Exploring the feasibility of conversational diagnostic AI in a real-world clinical study

AI systems capable of clinical reasoning and dialogue have the potential to dramatically increase access to medical expertise and care while giving physicians back time with their patients. Yet, bringing these innovations to life demands a safety-centric, evidence-based approach. In recent years, our work with the Articulate Medical Intelligence Explorer (AMIE) has explored the possibilities of conversational medical AI, starting with demonstrations of its diagnostic capabilities in simulated settings when assisting clinicians in diagnostic challenges and interacting with patient actors. However, as underscored by a recent review of AI in clinical medicine, translating these systems into clinical practice requires assessment in real-world workflows.

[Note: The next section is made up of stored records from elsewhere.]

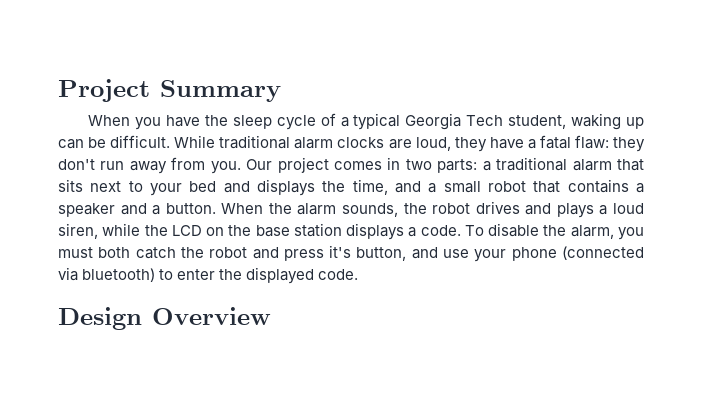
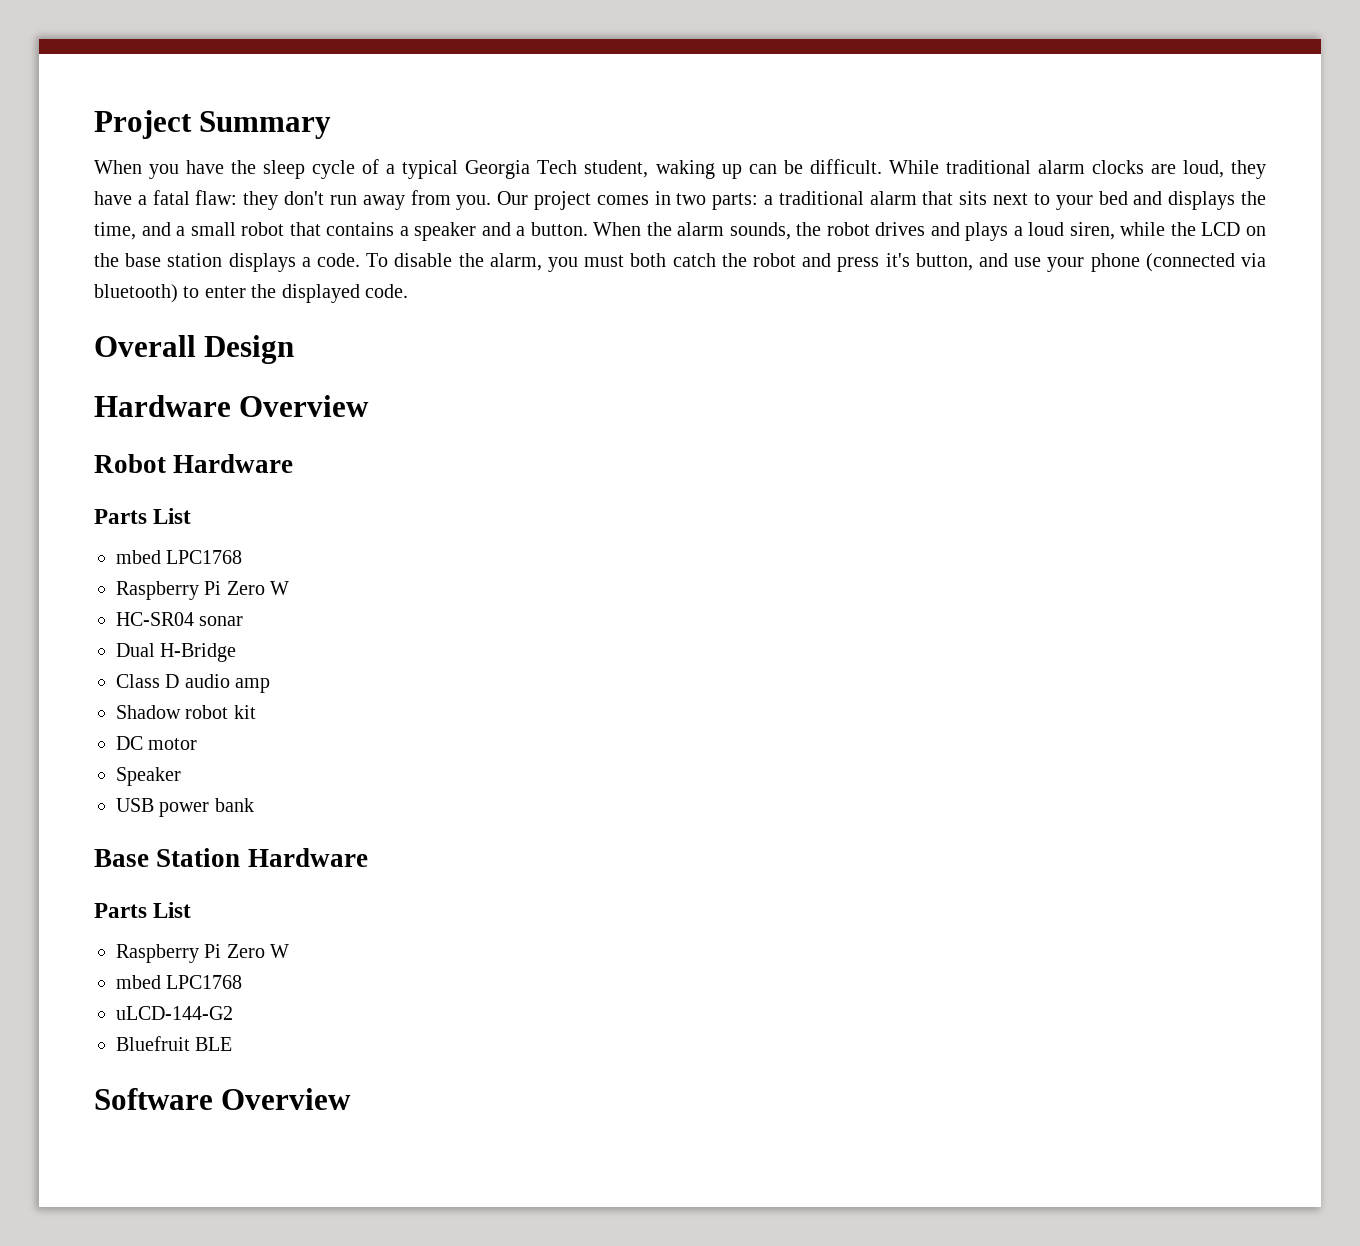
- Design Overview
+ Overall Design
+ Hardware Overview
+ Robot Hardware
+ Parts List
+ mbed LPC1768
+ Raspberry Pi Zero W
+ HC-SR04 sonar
+ Dual H-Bridge
+ Class D audio amp
+ Shadow robot kit
+ DC motor
+ Speaker
+ USB power bank
+ Base Station Hardware
+ Parts List
+ Raspberry Pi Zero W
+ mbed LPC1768
+ uLCD-144-G2
+ Bluefruit BLE
+ Software Overview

In our new work, “A prospective clinical feasibility study of a conversational diagnostic AI in an ambulatory primary care clinic”, we are sharing the results of a crucial milestone in our evidence roadmap: a prospective, single-center feasibility study conducted in partnership with Beth Israel Deaconess Medical Center (BIDMC). In this pre-registered, IRB approved, prospective study, we specifically explored how AMIE can help gather information from a patient before a new ambulatory primary care visit and understand how both clinicians and patients perceive the use of an AI system within the care experience. This research represents our first step in moving beyond synthetic scenarios to rigorously evaluate AMIE's safety and practical feasibility when interacting with patients in a real-world clinical environment.

Testing AMIE in a real-world clinical workflow

Translating AI systems into clinical practice requires assessment in real-world care delivery settings with strict safety oversight. In this prospective, single-arm feasibility study, AMIE was deployed to conduct pre-visit clinical history taking with patients prior to their ambulatory primary care appointments at an academic medical center.

The clinical setting focused on patients booked to receive care for new, non-emergency, episodic complaints, either in person or via a telehealth platform. Patients were invited to participate in the study during their appointment booking process, where they were given ample time to review the study’s IRB-approved protocols and were assured that their decision on whether or not to participate would not impact their care.

Study participants interacted with the AMIE system via a secure web-link before their physical consultation. These AI-driven text-chats were overseen by a physician using a live video-call with screen-sharing. The overseeing physician (referred to as “AI supervisor” in the diagram below), was trained to be ready to intervene if required, based on a pre-defined set of structured safety criteria, providing a safeguard for clinical safety and protocol adherence.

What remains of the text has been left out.